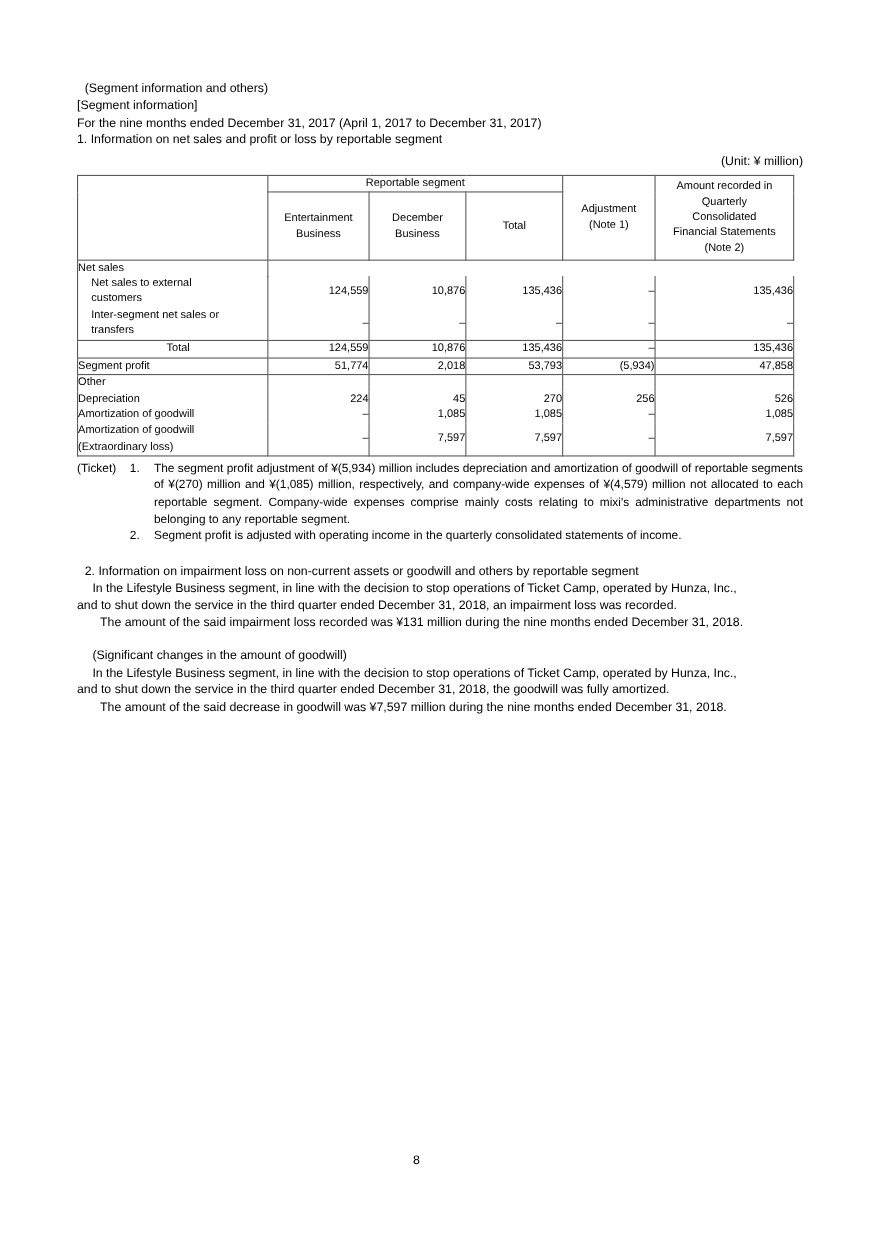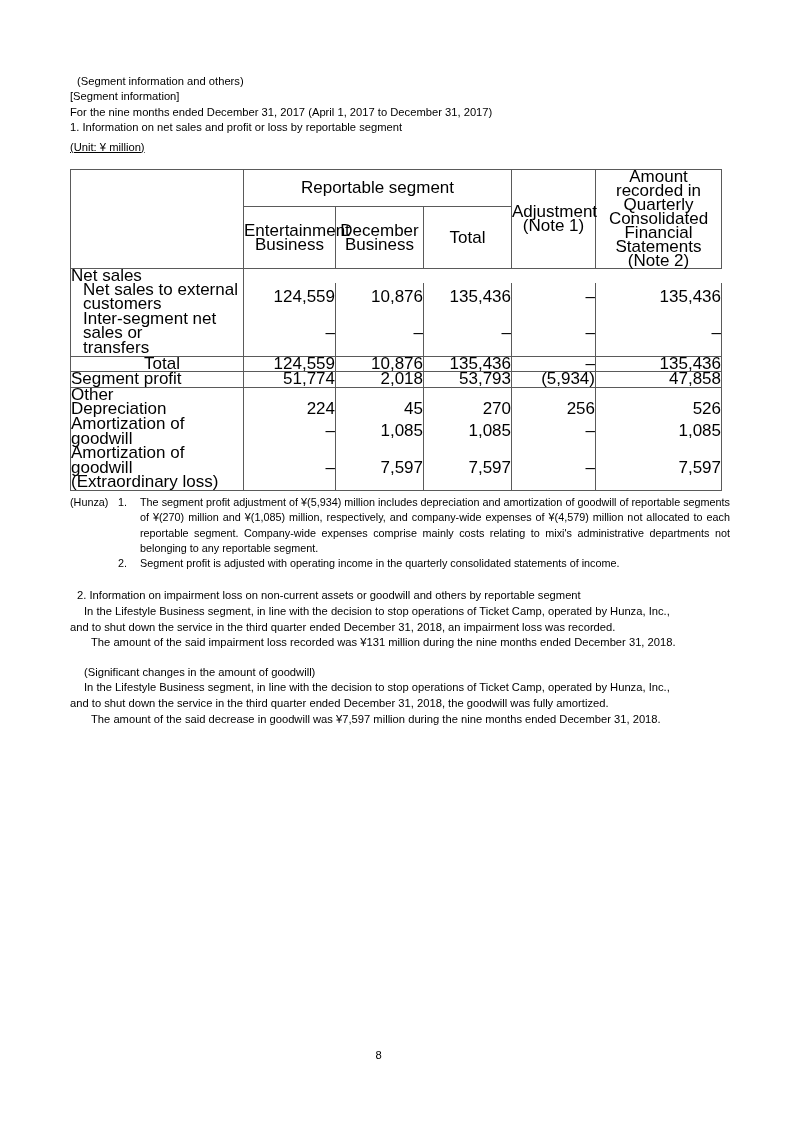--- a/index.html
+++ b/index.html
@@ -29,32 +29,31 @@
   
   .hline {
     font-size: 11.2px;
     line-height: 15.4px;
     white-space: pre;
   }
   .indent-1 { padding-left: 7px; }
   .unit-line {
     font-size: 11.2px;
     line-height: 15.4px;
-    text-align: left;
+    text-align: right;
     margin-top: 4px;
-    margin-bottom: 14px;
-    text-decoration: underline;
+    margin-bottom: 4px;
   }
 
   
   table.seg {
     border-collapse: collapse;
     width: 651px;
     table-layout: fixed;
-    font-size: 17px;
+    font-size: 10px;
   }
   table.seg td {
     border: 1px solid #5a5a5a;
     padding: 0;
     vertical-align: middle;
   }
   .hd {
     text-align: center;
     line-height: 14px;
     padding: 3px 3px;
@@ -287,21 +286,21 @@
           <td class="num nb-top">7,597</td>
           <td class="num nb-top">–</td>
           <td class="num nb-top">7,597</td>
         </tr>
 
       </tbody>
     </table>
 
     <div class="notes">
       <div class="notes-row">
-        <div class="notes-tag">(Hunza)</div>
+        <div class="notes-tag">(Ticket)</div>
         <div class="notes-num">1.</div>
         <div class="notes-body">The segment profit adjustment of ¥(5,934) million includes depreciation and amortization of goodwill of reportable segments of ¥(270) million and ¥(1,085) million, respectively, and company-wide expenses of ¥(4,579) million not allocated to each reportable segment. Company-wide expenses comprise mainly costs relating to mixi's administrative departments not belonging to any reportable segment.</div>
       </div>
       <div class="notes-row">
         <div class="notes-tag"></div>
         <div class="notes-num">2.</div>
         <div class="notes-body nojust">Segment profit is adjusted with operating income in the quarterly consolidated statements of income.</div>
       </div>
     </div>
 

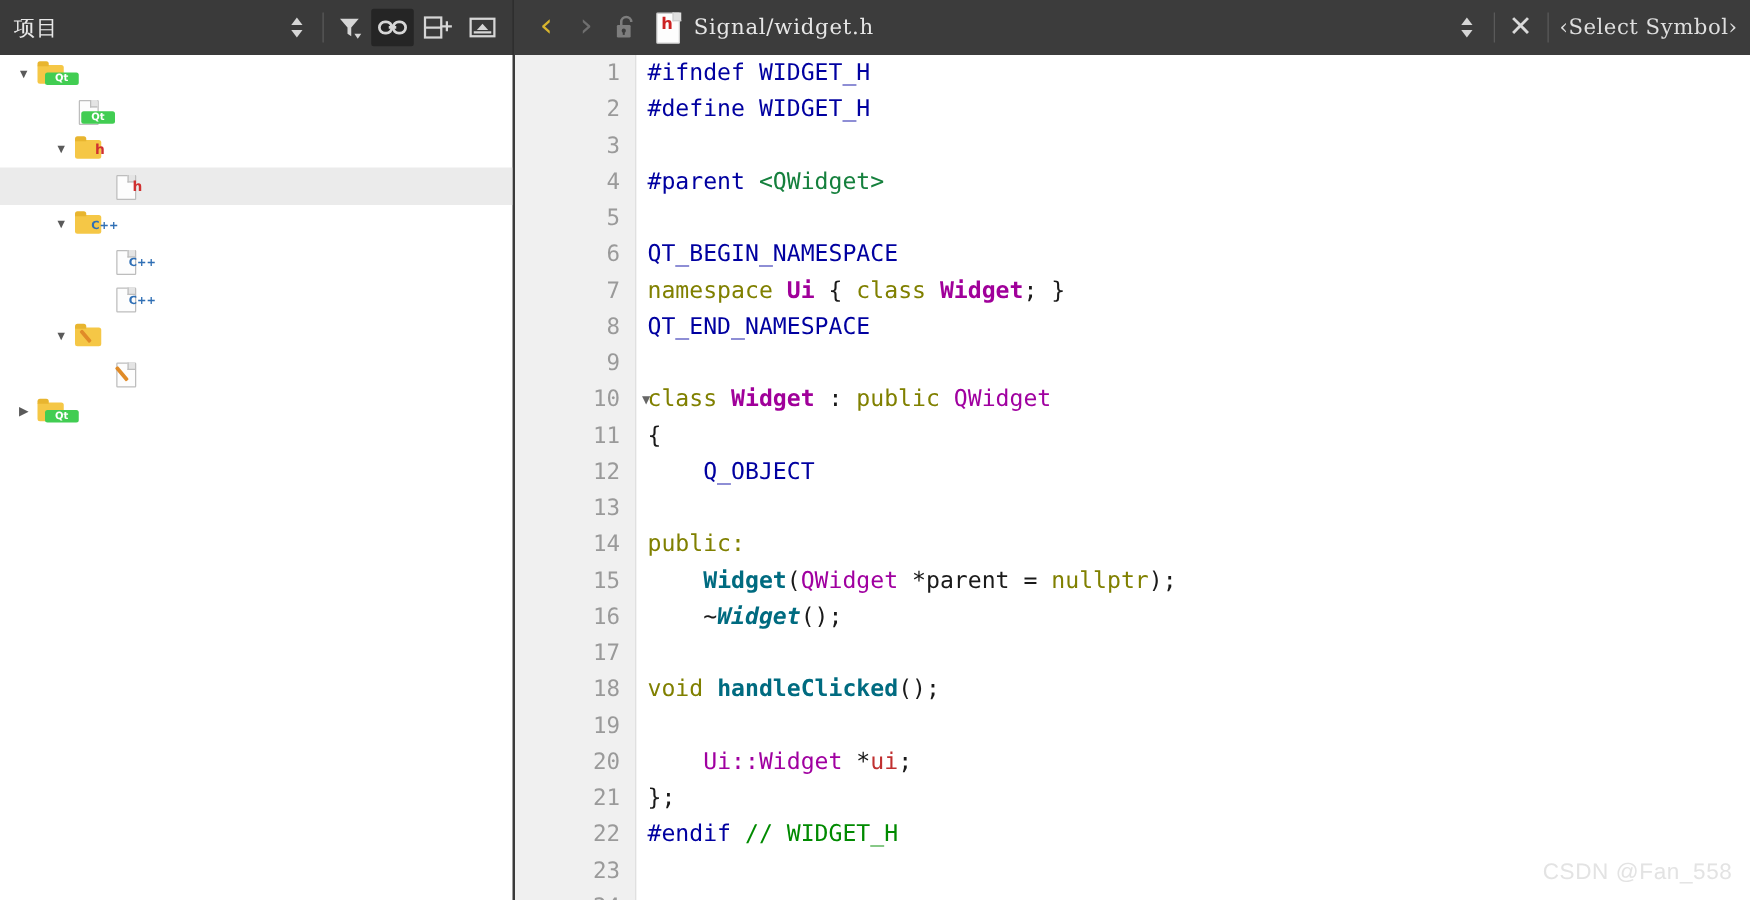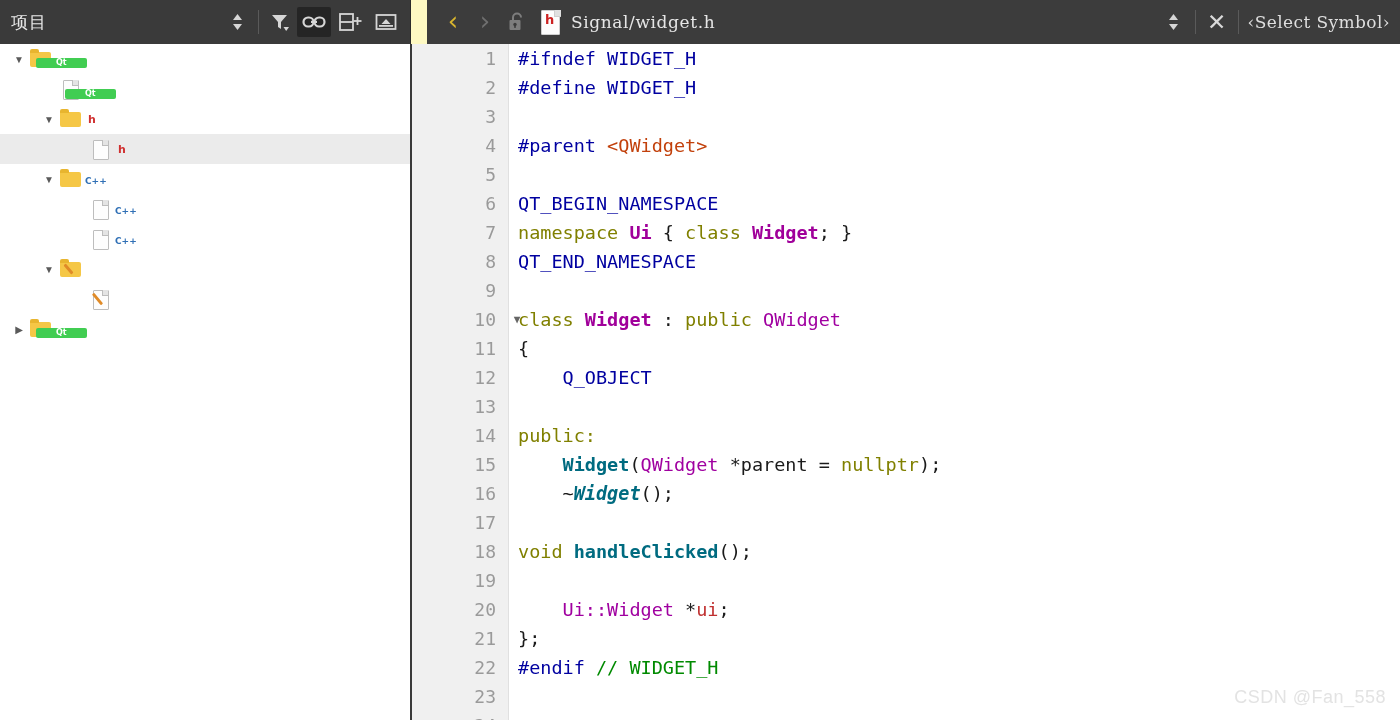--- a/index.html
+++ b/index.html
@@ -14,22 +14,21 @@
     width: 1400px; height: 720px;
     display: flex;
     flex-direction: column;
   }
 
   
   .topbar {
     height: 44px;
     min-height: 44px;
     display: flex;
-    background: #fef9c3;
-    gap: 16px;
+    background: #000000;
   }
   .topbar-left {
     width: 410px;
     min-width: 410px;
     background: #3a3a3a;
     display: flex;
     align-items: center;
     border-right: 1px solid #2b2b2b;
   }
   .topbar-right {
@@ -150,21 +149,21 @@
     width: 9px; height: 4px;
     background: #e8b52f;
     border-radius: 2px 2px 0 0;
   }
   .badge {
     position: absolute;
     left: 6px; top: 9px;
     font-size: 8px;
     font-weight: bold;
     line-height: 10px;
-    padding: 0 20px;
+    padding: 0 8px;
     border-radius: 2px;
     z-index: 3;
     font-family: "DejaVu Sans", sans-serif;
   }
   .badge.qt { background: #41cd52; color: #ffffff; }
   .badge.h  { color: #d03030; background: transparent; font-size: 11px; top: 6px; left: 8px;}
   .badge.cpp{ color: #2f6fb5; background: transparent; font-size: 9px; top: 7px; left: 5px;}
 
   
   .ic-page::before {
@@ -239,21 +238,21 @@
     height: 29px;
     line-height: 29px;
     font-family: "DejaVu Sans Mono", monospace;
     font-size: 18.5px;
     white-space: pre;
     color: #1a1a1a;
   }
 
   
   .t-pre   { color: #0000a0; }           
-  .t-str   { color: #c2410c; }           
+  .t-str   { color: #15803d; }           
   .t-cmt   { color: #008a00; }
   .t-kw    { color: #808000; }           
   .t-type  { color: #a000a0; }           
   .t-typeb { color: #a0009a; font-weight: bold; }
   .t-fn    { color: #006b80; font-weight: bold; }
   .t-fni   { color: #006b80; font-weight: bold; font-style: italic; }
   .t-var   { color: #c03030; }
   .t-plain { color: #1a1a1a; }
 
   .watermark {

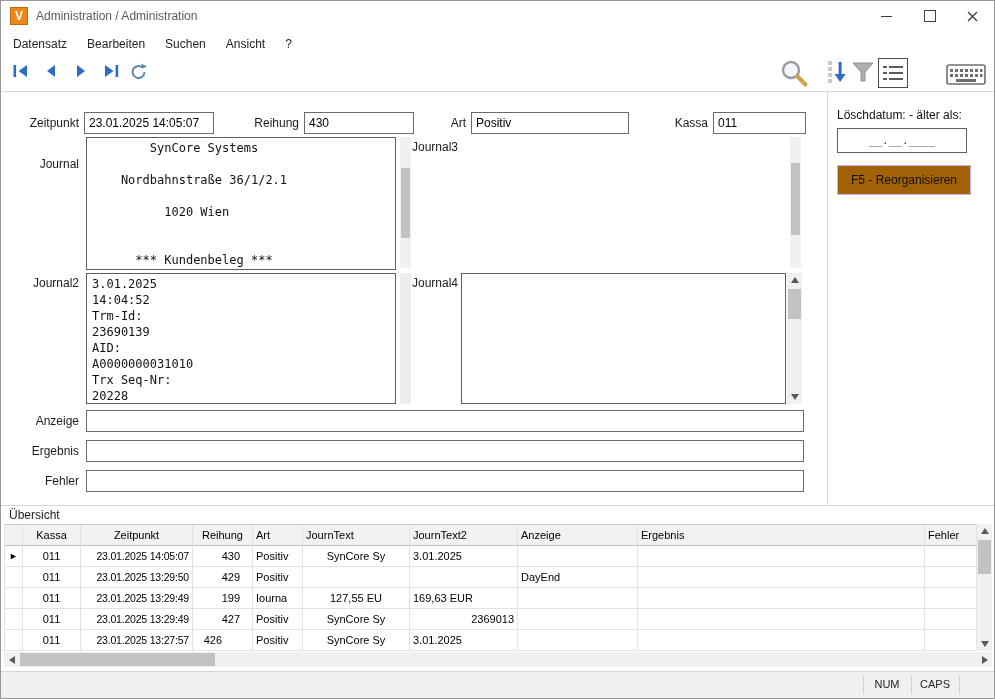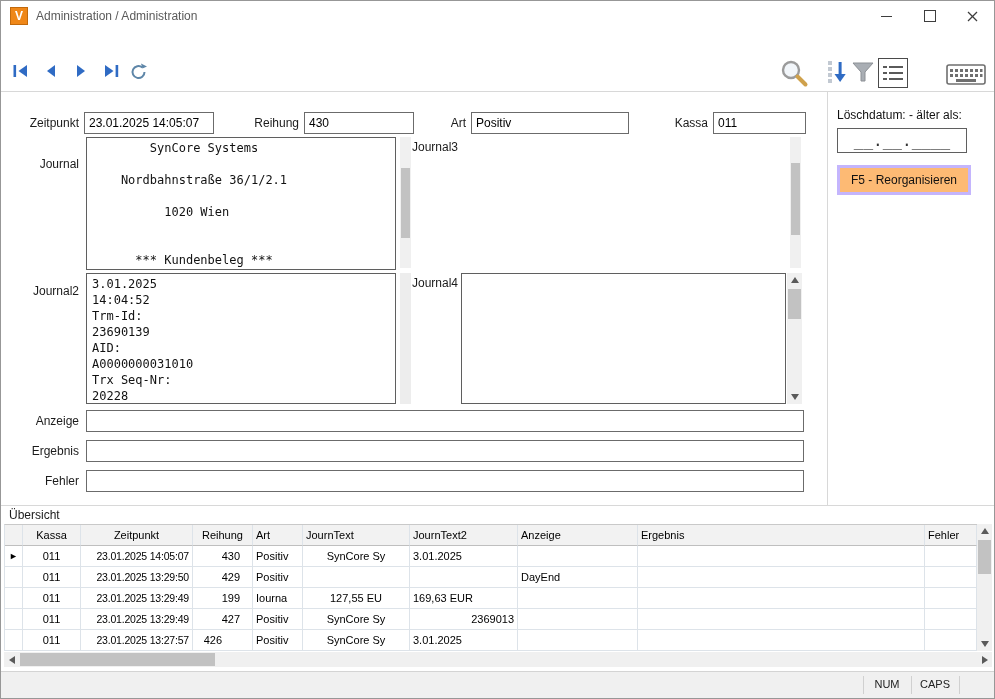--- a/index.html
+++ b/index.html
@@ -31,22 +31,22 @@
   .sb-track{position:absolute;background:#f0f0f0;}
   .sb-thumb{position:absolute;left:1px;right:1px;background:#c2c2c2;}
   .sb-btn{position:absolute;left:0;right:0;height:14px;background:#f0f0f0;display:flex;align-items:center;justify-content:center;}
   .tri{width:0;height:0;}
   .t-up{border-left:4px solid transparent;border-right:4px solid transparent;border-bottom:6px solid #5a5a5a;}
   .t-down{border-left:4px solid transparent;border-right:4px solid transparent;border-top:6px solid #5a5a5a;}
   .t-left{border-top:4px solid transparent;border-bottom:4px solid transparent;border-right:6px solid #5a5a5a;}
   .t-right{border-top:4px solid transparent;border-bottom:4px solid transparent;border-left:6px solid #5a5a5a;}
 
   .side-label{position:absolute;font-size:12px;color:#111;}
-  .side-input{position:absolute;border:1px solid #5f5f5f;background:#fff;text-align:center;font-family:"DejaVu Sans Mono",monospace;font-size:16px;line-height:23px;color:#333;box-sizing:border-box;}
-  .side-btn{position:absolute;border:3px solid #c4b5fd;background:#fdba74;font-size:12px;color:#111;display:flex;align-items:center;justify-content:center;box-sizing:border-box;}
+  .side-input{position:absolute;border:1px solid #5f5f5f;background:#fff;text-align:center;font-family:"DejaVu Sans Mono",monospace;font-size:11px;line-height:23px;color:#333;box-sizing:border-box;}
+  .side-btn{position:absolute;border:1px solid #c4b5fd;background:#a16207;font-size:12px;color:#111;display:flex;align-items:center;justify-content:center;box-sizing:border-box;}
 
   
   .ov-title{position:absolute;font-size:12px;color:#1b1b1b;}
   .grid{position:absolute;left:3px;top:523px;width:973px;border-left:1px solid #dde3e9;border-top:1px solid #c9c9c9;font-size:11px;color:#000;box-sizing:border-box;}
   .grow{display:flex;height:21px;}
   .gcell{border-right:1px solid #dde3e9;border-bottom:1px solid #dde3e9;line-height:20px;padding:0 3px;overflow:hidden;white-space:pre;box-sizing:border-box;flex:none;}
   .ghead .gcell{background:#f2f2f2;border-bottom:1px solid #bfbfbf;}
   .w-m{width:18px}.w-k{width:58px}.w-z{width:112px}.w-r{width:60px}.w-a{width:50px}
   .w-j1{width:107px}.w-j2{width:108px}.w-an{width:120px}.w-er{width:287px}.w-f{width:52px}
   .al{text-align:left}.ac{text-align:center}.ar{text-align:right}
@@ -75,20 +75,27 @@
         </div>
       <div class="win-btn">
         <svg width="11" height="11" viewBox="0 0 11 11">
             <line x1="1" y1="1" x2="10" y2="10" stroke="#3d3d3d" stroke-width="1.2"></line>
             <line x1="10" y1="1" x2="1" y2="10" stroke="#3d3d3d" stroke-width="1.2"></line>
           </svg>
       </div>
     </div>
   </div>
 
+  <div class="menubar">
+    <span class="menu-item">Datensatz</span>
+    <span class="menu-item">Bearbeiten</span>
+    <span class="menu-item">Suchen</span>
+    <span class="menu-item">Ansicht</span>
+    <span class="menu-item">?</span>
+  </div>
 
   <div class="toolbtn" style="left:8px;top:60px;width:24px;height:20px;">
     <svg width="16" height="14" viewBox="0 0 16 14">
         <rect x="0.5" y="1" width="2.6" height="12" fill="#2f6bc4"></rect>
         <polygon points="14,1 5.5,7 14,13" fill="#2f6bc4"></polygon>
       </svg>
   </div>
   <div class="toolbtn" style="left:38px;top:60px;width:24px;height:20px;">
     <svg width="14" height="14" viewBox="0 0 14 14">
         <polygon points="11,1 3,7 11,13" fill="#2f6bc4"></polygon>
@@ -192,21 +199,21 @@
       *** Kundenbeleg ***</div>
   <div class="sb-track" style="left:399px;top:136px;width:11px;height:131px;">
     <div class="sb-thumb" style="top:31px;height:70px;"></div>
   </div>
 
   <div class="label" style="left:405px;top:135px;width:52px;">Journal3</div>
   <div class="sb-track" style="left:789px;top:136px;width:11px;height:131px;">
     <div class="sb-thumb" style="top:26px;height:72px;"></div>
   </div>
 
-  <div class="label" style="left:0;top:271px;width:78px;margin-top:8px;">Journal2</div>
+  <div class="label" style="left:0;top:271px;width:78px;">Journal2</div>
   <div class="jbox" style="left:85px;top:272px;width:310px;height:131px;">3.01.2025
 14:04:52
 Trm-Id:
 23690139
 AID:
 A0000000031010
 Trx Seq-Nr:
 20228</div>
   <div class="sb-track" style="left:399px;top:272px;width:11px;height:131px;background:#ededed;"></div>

##########

:: EXERCISE ::
In the records above, which lines hold the string "margin"? Copy each one.

:: WRITTEN RESPONSE ::
     margin-top: 4px;
-    margin-bottom: 14px;
+    margin-bottom: 4px;
-  <div class="label" style="left:0;top:271px;width:78px;margin-top:8px;">Journal2</div>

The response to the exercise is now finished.